The nation was fairly exploding with prosperity, innovation, and creativity. With only a little money down, and little government regulation or interference, anyone could invest in the booming stock market and find themselves—on paper, at least—instantly wealthy. Air travel went from being a novelty craze to commercial viability with Charles Lindbergh’s successful 1927 solo flight across the Atlantic Ocean, even as Americans bought millions of Henry Ford’s new Model A automobiles to create the most mobile society in the history of the world. F. Scott Fitzgerald, Theodore Dreiser, and Ernest Hemingway brought literature into the modern age with such works as “The Great Gatsby,” “An American Tragedy,” and “A Farewell to Arms,” while motion pictures learned to talk, starting with “The Jazz Singer.”

There seemed no stopping America. “The chief business of the American people is business,” President Calvin Coolidge told the press in 1925 and no one could argue with that assessment. For most of its first century, the U.S. had been a largely agrarian society, but by the end of the first third of the Twentieth Century, the country had turned decidedly urban and industrialized, with a majority of its population living, for the first time, in cities rather than on farms. Washington, D.C., the nation’s capital, was still considered a sleepy little Southern town, “A strange city, set up in the first place to be the center of government and, like government itself at that time, a city moving slowly and doing little,” according to reporter David Brinkley in his book, “Washington Goes to War.” Government was kept small, operating with a bureaucracy that can only be called miniscule compared to the hundreds of thousands of federal workers that today keeps the monolithic machine of government humming.

Herbert Hoover, who in 1922 spoke of “American individualism” over governmental regulation and interference in the lives of its citizens, was elected president in 1928. President Hoover, former head of the American Relief Administration (which organized shipments of food for an estimated one billion starving people in fifty-seven countries in post-World War I Europe) and Secretary of Commerce under Presidents Warren G. Harding and Calvin Coolidge, was a believer in balancing responsibility for the welfare of the people with a faith in free enterprise. During his 1929 campaign, Hoover proclaimed “We in America are nearer to the final triumph over poverty than ever before in the history of any land.”
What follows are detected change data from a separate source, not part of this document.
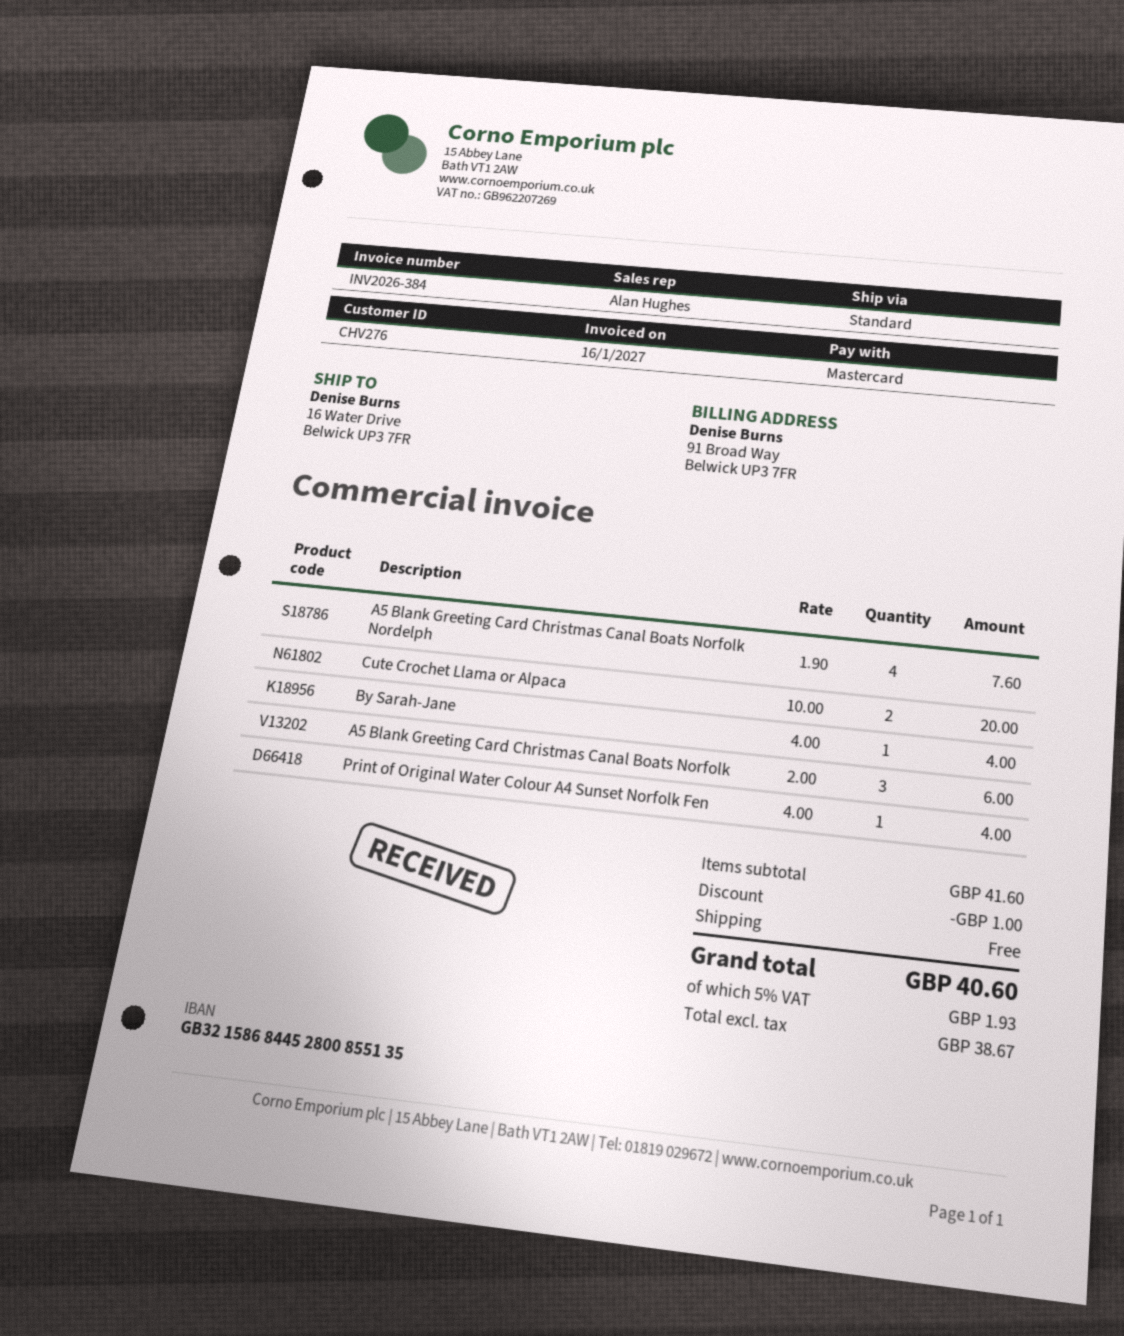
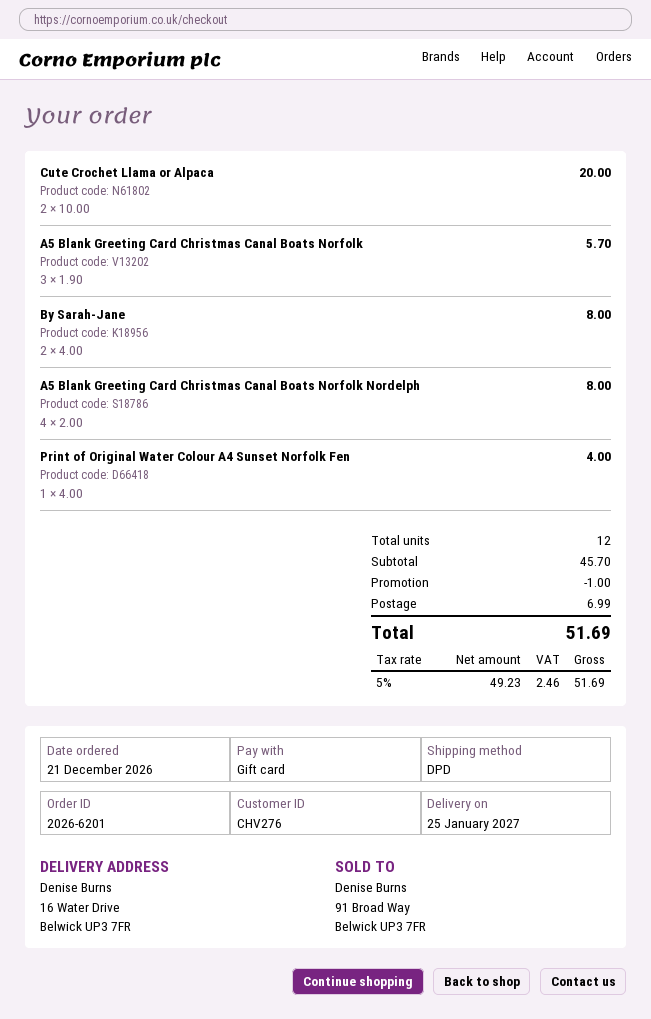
payment method: Mastercard -> gift card
shipping method: standard -> DPD
A5 Blank Greeting Card Christmas Canal Boats Norfolk Nordelph: 4 x 1.90 = 7.60 -> 4 x 2.00 = 8.00
By Sarah-Jane: 1 x 4.00 = 4.00 -> 2 x 4.00 = 8.00
A5 Blank Greeting Card Christmas Canal Boats Norfolk: 3 x 2.00 = 6.00 -> 3 x 1.90 = 5.70
subtotal: 41.60 -> 45.70
shipping: 0.00 -> 6.99
net: 38.67 -> 49.23
tax: 5% = 1.93 -> 5% = 2.46
total: 40.60 -> 51.69

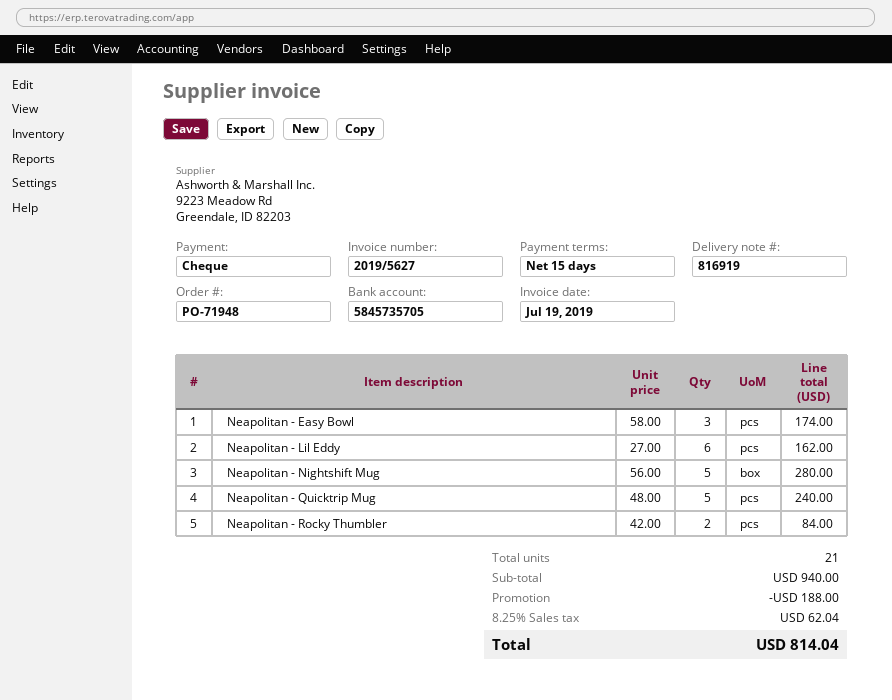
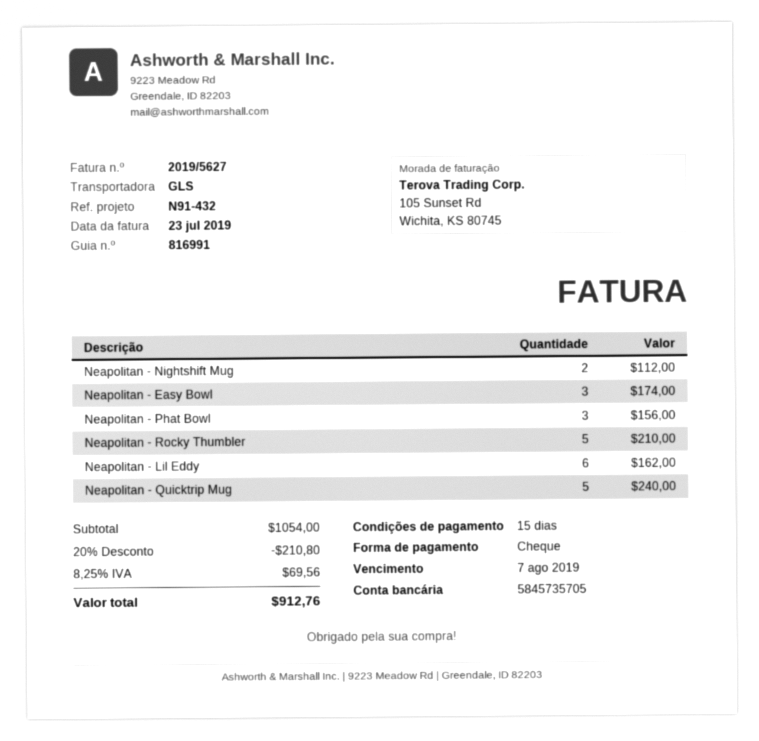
delivery note number: 816919 -> 816991
invoice date: 2019-07-19 -> 2019-07-23
Neapolitan - Nightshift Mug: 5 for 280.00 -> 2 for 112.00
Neapolitan - Rocky Thumbler: 2 for 84.00 -> 5 for 210.00
Neapolitan - Phat Bowl: none -> 3 for 156.00
subtotal: 940.00 -> 1054.00
discount: 188.00 -> 210.80
tax: 8.25% = 62.04 -> 8.25% = 69.56
total: 814.04 -> 912.76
Between May 1928 and September 1929, the average price of stocks rose forty per cent, with trading exploding from two to three million shares per day to over five million. Those interested in investing in the stock market could do so “on margin,” that is, for a small cash down payment, using the stock itself as collateral for its purchase; full payment came due when the stock was sold…usually, in those heady days, for a significant profit that would more than cover the purchase price. The market, once the playground of the wealthy, was suddenly open to Everyman. The railroad tycoon and the shoeshine boy stood side-by-side, watching the rise and fall (but mostly rise) of the Wall Street stock ticker.
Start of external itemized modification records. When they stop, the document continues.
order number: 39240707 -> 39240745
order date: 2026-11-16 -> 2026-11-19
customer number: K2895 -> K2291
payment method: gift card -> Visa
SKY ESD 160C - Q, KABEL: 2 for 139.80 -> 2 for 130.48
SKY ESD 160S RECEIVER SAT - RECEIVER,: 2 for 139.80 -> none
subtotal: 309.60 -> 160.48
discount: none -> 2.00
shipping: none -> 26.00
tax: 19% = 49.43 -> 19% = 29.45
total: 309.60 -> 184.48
Stock prices spiraled upwards, speculation ran rampant, and investors kept jumping on board the money-making wagon. But that wagon could support only so many before it collapsed under the weight and, on Tuesday, October 29, 1929, that’s exactly what happened, dumping the United States and the rest of the world into the throes of the Great Depression. In a single day, billions of dollars were lost (it is estimated that on the New York Stock Exchange alone, losses exceeded $8,000,000,000; this at a time when the average per capita urban household income was $750 a year and $273 for farming households) as more than 16,000,000 shares were frantically traded in a futile attempt to staunch the financial bloodletting. Small investors who had made their paper-profits on stocks purchased at ten per cent of face value were suddenly forced to pay the balance due on their stocks. But with prices plummeting so low, a majority of these small-timers had no profits to cover them and lost everything.

Jazz Age exuberance and excess turned almost immediately to desperation and deprivation. Banks and businesses failed, the money supply shrank, and, by 1932, the unemployment rate would reach a staggering 23.6 per cent (and continue on up, peaking at 24.9 per cent) as over thirteen million Americans lost their jobs. Relief efforts were organized across the country as families with no source of income were forced to stand in the infamous bread lines and soup kitchens, which were, for many, their only source of food.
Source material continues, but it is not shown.